To study the association between occupational factors specific to the Armed Forces (rank, functional roles, Service, regular or reservist status and deployment factors) and symptomatic health problems in Gulf veterans, after sociodemographic and lifestyle factors have been accounted for.


A postal cross sectional survey of randomly selected UK Gulf veterans was conducted six to seven years after the Gulf conflict. Physical ill health was measured using the Fatigue Questionnaire and a measure of the Centers for Disease Control and Prevention (CDC) multi-symptom syndrome. Psychological ill health was measured using the General Health Questionnaire and a post-traumatic stress measure.

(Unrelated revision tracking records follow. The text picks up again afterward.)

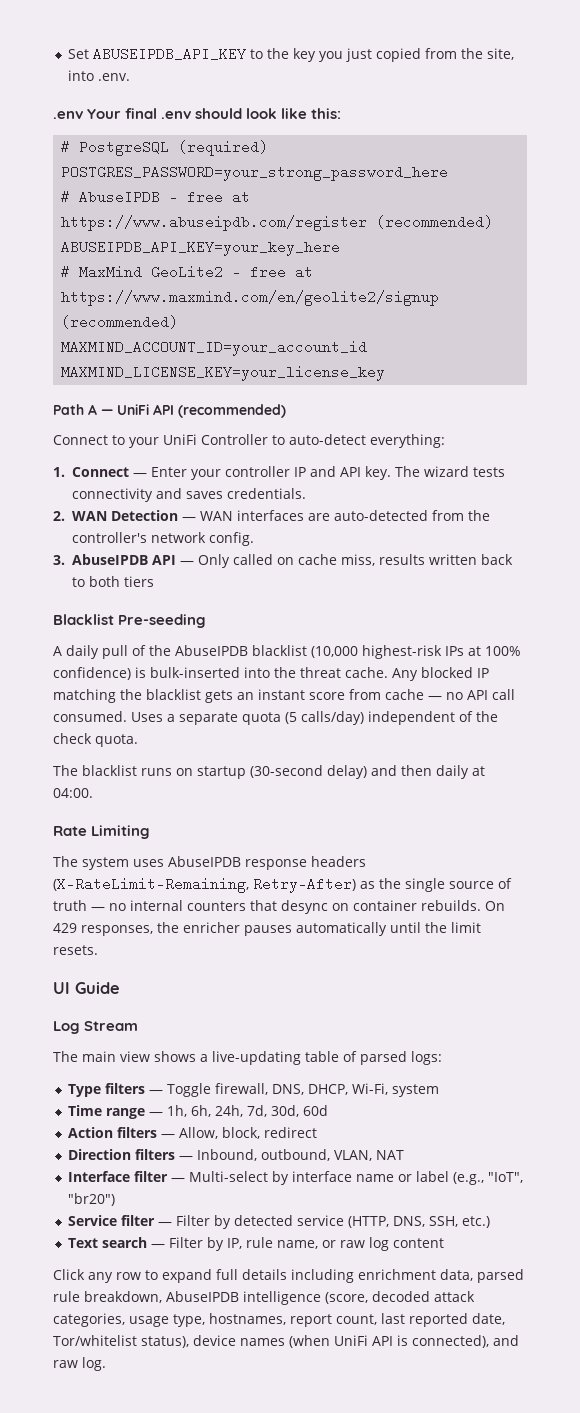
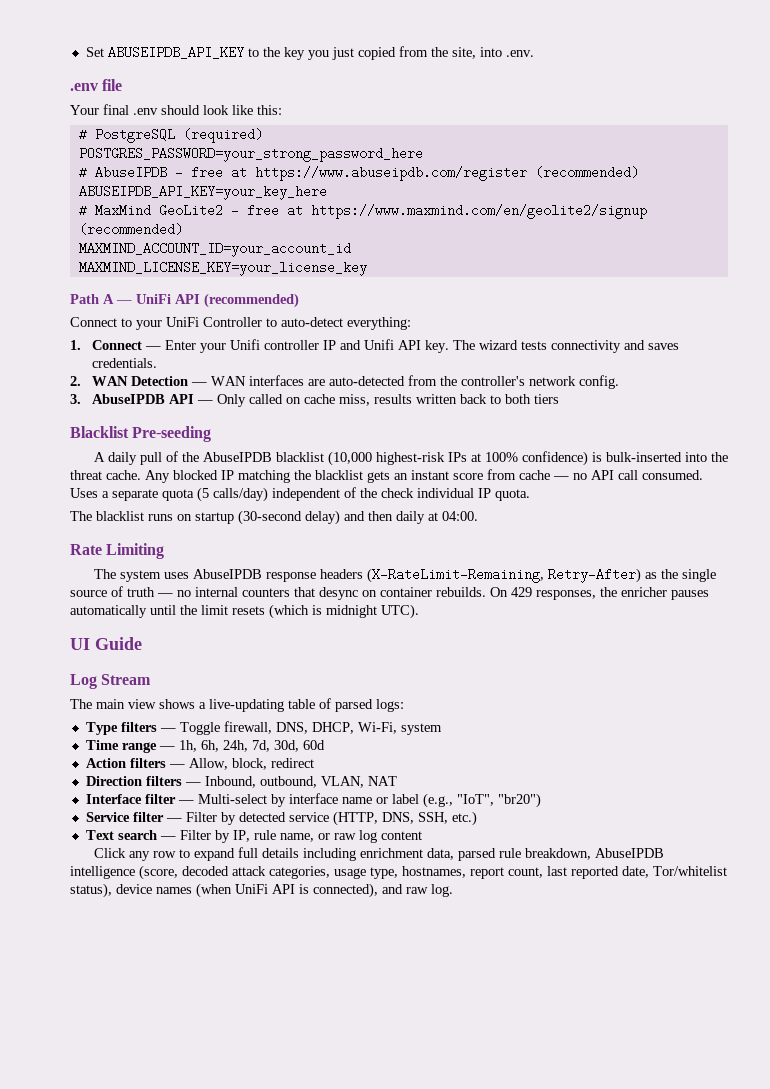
- .env Your final .env should look like this:
+ .env file
+ Your final .env should look like this:
- 1. Connect — Enter your controller IP and API key.
+ 1. Connect — Enter your Unifi controller IP and Unifi API key.
- Uses a separate quota (5 calls/day) independent of the check quota.
+ Uses a separate quota (5 calls/day) independent of the check individual IP quota.
- On 429 responses, the enricher pauses automatically until the limit resets.
+ On 429 responses, the enricher pauses automatically until the limit resets (which is midnight UTC).

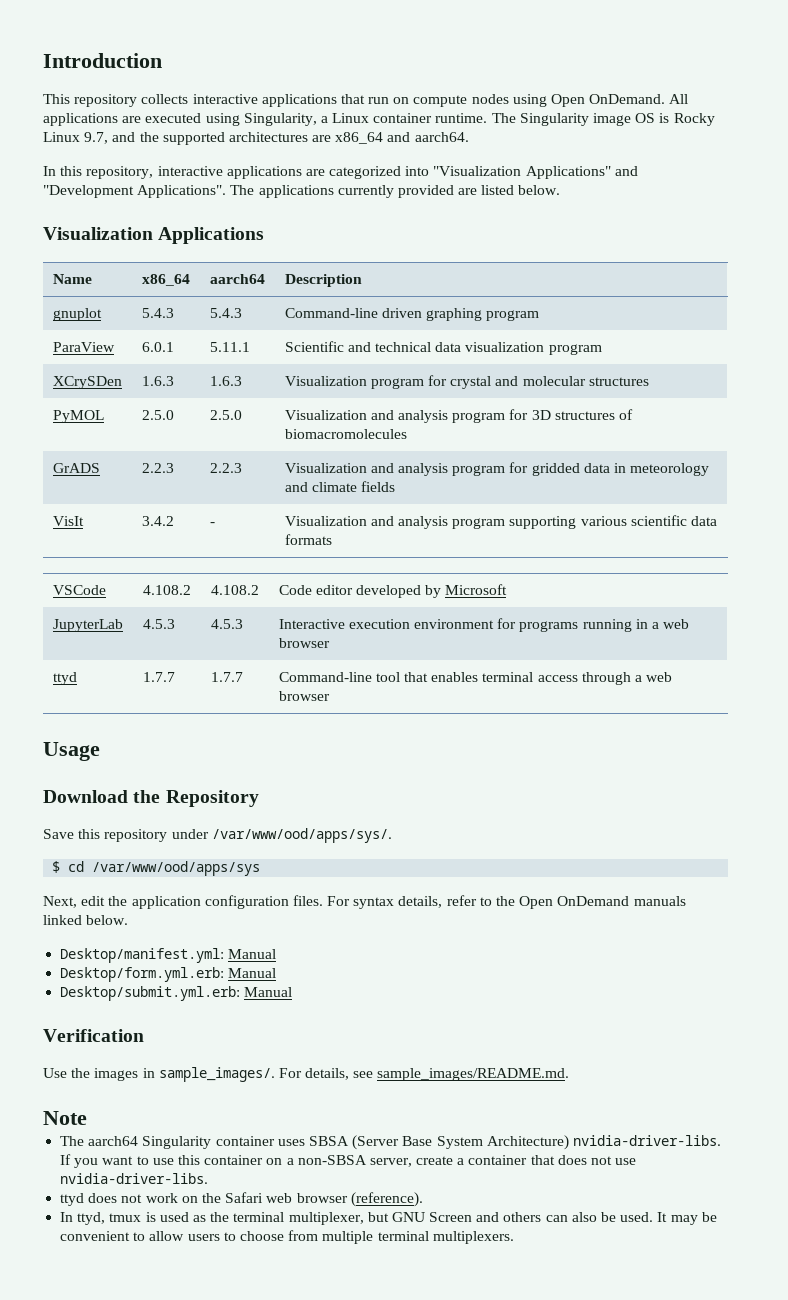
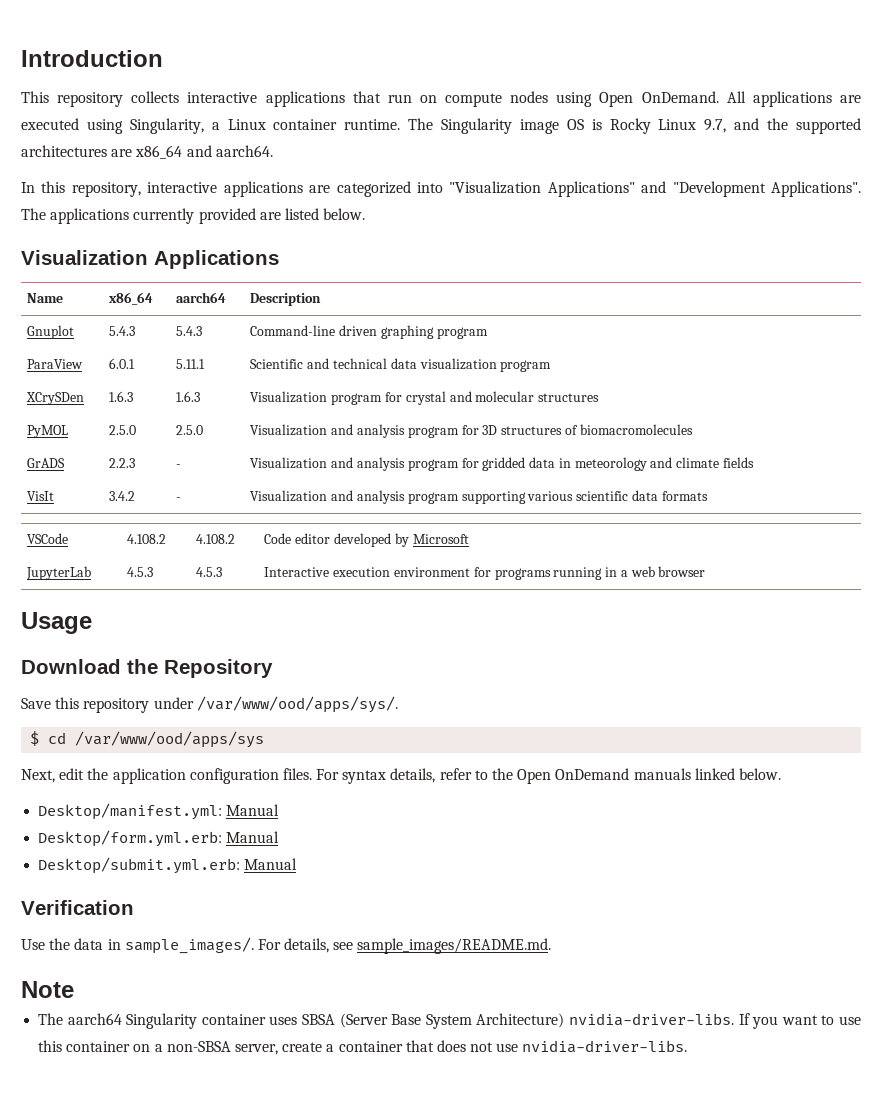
- gnuplot | 5.4.3 | 5.4.3 | Command-line driven graphing program
+ Gnuplot | 5.4.3 | 5.4.3 | Command-line driven graphing program
- GrADS | 2.2.3 | 2.2.3 | Visualization and analysis program for gridded data in meteorology and climate fields
+ GrADS | 2.2.3 | - | Visualization and analysis program for gridded data in meteorology and climate fields
- ttyd | 1.7.7 | 1.7.7 | Command-line tool that enables terminal access through a web browser
- Use the images in sample_images/.
+ Use the data in sample_images/.
- ttyd does not work on the Safari web browser (reference).
- In ttyd, tmux is used as the terminal multiplexer, but GNU Screen and others can also be used. It may be convenient to allow users to choose from multiple terminal multiplexers.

Population of servicemen who were serving in the UK Armed Forces during the Gulf conflict between 1 September 1990 and 30 June 1991.


3297 Gulf veterans.


In multivariate logistic regression, there was an inverse relation between higher rank and psychological and physical ill health (test of trend: General Health Questionnaire, p=0.004; post-traumatic stress, p=0.002; fatigue, p=0.015; CDC case, p=0.002). Having left the Armed Forces was associated with a two to three times increase in reporting ill health. Of the deployment factors, there was a weak association between being deployed as an individual reinforcement in a combat role and post-traumatic stress but there was no association between receiving pre-deployment training or post-deployment leave and ill health. Marital status and smoking were associated with psychological and physical ill health.


Rank was the main occupational factor associated with both psychological and physical ill health in Gulf veterans. This may parallel the associations between socioeconomic status and morbidity in civilian populations. Ill health seems to be greater in those who return to civilian life. Sociodemographic factors also seem to be important in ill health in Gulf veterans.